- Records for this task:
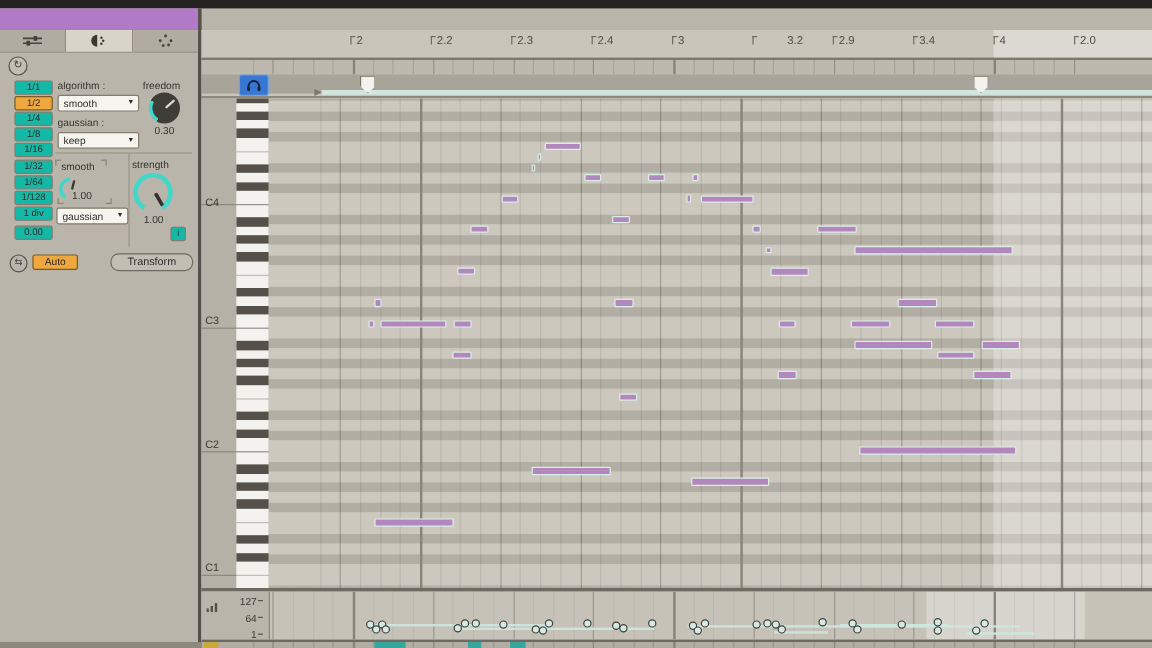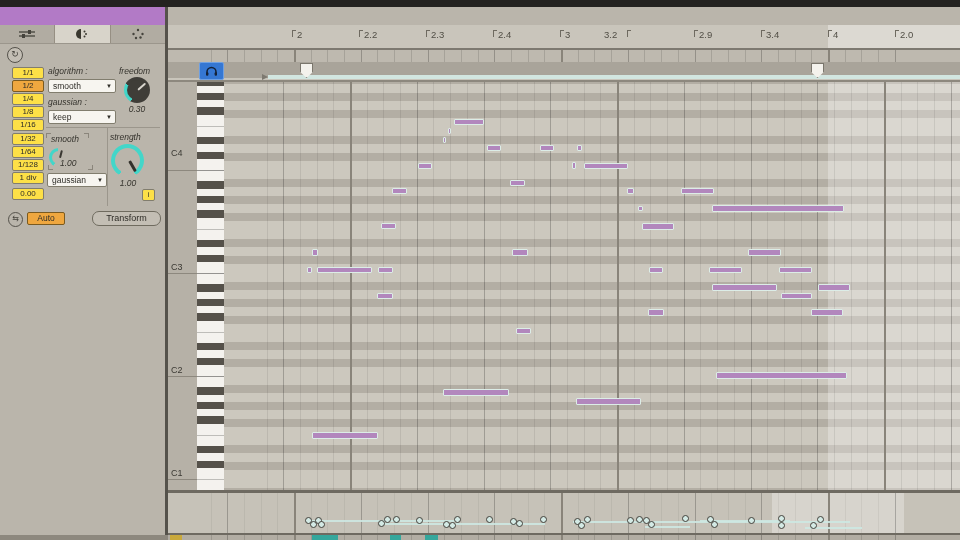--- a/index.html
+++ b/index.html
@@ -16,27 +16,27 @@
   #view-tabs{position:absolute;left:549px;top:1px;height:16px;display:flex;border-left:1px solid #8a857b;}
   .view-tab{height:14px;border:1px solid #8a857b;border-left:none;padding:0 14px;font-size:9.5px;
             line-height:14px;color:#3a382f;background:#b6b1a7;}
   .view-tab.active{background:#dbd7cd;}
   .view-tab.ghost{width:48px;background:#bcb7ad;border-right:none;}
   
   #panel{left:0;top:25px;width:165px;height:515px;background:#bab5ab;}
   #panel-tabs{position:absolute;left:0;top:0;width:165px;height:18px;background:#b1aca2;display:flex;border-bottom:1px solid #9b968c;}
   .panel-tab{width:55px;height:18px;border-right:1px solid #968f83;display:flex;align-items:center;justify-content:center;}
   .panel-tab.active{background:#d8d4ca;}
-  .small-box{position:absolute;background:#fde047;border:1px solid #817d6e;border-radius:2px;
+  .small-box{position:absolute;background:#14b8a6;border:1px solid #817d6e;border-radius:2px;
              font-size:8px;line-height:10px;text-align:center;color:#2e2c27;}
   .small-box.sel{background:#efa73f;border-color:#7a5a20;}
   .drop{position:absolute;background:#f7f5f0;border:1px solid #817d6e;border-radius:2px;font-size:8.5px;
         color:#2e2c27;line-height:12px;padding-left:4px;}
   .drop .arr{position:absolute;right:3px;top:0;font-size:6px;line-height:12px;color:#2e2c27;}
-  .plabel{position:absolute;font-size:8.5px;color:#36342e;font-style:italic;}
+  .plabel{position:absolute;font-size:8.5px;color:#36342e;}
   .knob{position:absolute;border-radius:50%;}
   .knob .ptr{position:absolute;left:50%;bottom:50%;width:2px;transform-origin:50% 100%;border-radius:1px;}
   .corner{position:absolute;width:4px;height:4px;border-color:#8a857b;border-style:solid;border-width:0;}
   #footer-row{position:absolute;left:0;top:186px;width:165px;height:20px;}
   .pill{position:absolute;border:1px solid #6f6b5f;border-radius:7px;background:#c3beb4;
         font-size:9px;text-align:center;color:#2e2c27;}
   
   #editor{left:168px;top:25px;width:792px;height:515px;background:#c9c5bb;}
   #ruler{position:absolute;left:0;top:0;width:792px;height:24px;background:#c9c5bb;}
   .ruler-num{position:absolute;top:4px;font-size:9.5px;color:#514e45;}
@@ -201,21 +201,21 @@
         <div class="ruler-num" style="left: 129px;">2</div>
         <div class="ruler-tick" style="left: 191px;"></div>
         <div class="ruler-num" style="left: 196px;">2.2</div>
         <div class="ruler-tick" style="left: 258px;"></div>
         <div class="ruler-num" style="left: 263px;">2.3</div>
         <div class="ruler-tick" style="left: 325px;"></div>
         <div class="ruler-num" style="left: 330px;">2.4</div>
         <div class="ruler-tick" style="left: 392px;"></div>
         <div class="ruler-num" style="left: 397px;">3</div>
         <div class="ruler-tick" style="left: 459px;"></div>
-        <div class="ruler-num" style="left: 436px;">3.2</div>
+        <div class="ruler-num" style="left: 488px;">3.2</div>
         <div class="ruler-tick" style="left: 526px;"></div>
         <div class="ruler-num" style="left: 531px;">2.9</div>
         <div class="ruler-tick" style="left: 593px;"></div>
         <div class="ruler-num" style="left: 598px;">3.4</div>
         <div class="ruler-tick" style="left: 660px;"></div>
         <div class="ruler-num" style="left: 665px;">4</div>
         <div class="ruler-tick" style="left: 727px;"></div>
         <div class="ruler-num" style="left: 732px;">2.0</div>
       </div>
     <div id="ruler-line"></div>
@@ -275,21 +275,21 @@
       </div>
       <div id="loop-brace"></div>
       <div class="abs" style="left:94px;top:12px;width:0;height:0;border-left:6px solid #7d7970;border-top:3px solid transparent;border-bottom:3px solid transparent;"></div>
     <div class="shield" style="left: 132px;"></div>
         <div class="shield" style="left: 643px;"></div>
       </div>
     <div id="lane-bottom"></div>
 
     <div id="key-labels">
         <div class="oct-line" style="top: 88px;"></div>
-        <div class="oct-label" style="top: 66px;">C4</div>
+        <div class="oct-label" style="top: 82px;">C4</div>
         <div class="oct-line" style="top: 191px;"></div>
         <div class="oct-label" style="top: 180px;">C3</div>
         <div class="oct-line" style="top: 294px;"></div>
         <div class="oct-label" style="top: 283px;">C2</div>
         <div class="oct-line" style="top: 397px;"></div>
         <div class="oct-label" style="top: 386px;">C1</div>
       </div>
     <div id="keys">
         <div class="whiteline" style="top: 88px;"></div>
         <div class="whiteline" style="top: 73.2857px;"></div>
@@ -558,20 +558,35 @@
           <div class="vel-pt" style="left: 479.5px; top: 27.5px;"></div>
           <div class="vel-pt" style="left: 513.5px; top: 21.5px;"></div>
           <div class="vel-pt" style="left: 538.5px; top: 22.5px;"></div>
           <div class="vel-pt" style="left: 542.5px; top: 27.5px;"></div>
           <div class="vel-pt" style="left: 579.5px; top: 23.5px;"></div>
           <div class="vel-pt" style="left: 609.5px; top: 21.5px;"></div>
           <div class="vel-pt" style="left: 609.5px; top: 28.5px;"></div>
           <div class="vel-pt" style="left: 641.5px; top: 28.5px;"></div>
           <div class="vel-pt" style="left: 648.5px; top: 22.5px;"></div>
         </div>
+      <div id="vel-left">
+        <div class="abs" style="left:4px;top:9px;">
+          <svg width="10" height="8" viewBox="0 0 10 8">
+              <rect x="0" y="5" width="2" height="3" fill="#55524a"></rect>
+              <rect x="3.5" y="3" width="2" height="5" fill="#55524a"></rect>
+              <rect x="7" y="0.5" width="2" height="7.5" fill="#55524a"></rect>
+            </svg>
+        </div>
+        <div class="vel-num" style="top:3px;">127</div>
+        <div class="vel-num" style="top:17px;">64</div>
+        <div class="vel-num" style="top:31px;">1</div>
+        <div class="vel-dash" style="top:7px;"></div>
+        <div class="vel-dash" style="top:21px;"></div>
+        <div class="vel-dash" style="top:35px;"></div>
+      </div>
     </div>
 
     <div id="strip-sep"></div>
     <div id="bottom-strip">
         <div class="vline" style="left: 42.5625px; top: 0px; height: 5px; width: 1px; background: rgba(0, 0, 0, 0.12);"></div>
         <div class="vline" style="left: 59.25px; top: 0px; height: 5px; width: 1px; background: rgba(0, 0, 0, 0.22);"></div>
         <div class="vline" style="left: 75.9375px; top: 0px; height: 5px; width: 1px; background: rgba(0, 0, 0, 0.12);"></div>
         <div class="vline" style="left: 92.625px; top: 0px; height: 5px; width: 1px; background: rgba(0, 0, 0, 0.12);"></div>
         <div class="vline" style="left: 109.312px; top: 0px; height: 5px; width: 1px; background: rgba(0, 0, 0, 0.12);"></div>
         <div class="vline" style="left: 126px; top: 0px; height: 5px; width: 2px; background: rgb(137, 132, 122);"></div>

- Your task: Search the entries for the word "vline" and gather every line where it appears.

- Result for this task:
         <div class="vline" style="left: 42.5625px; top: 0px; height: 5px; width: 1px; background: rgba(0, 0, 0, 0.12);"></div>
         <div class="vline" style="left: 59.25px; top: 0px; height: 5px; width: 1px; background: rgba(0, 0, 0, 0.22);"></div>
         <div class="vline" style="left: 75.9375px; top: 0px; height: 5px; width: 1px; background: rgba(0, 0, 0, 0.12);"></div>
         <div class="vline" style="left: 92.625px; top: 0px; height: 5px; width: 1px; background: rgba(0, 0, 0, 0.12);"></div>
         <div class="vline" style="left: 109.312px; top: 0px; height: 5px; width: 1px; background: rgba(0, 0, 0, 0.12);"></div>
         <div class="vline" style="left: 126px; top: 0px; height: 5px; width: 2px; background: rgb(137, 132, 122);"></div>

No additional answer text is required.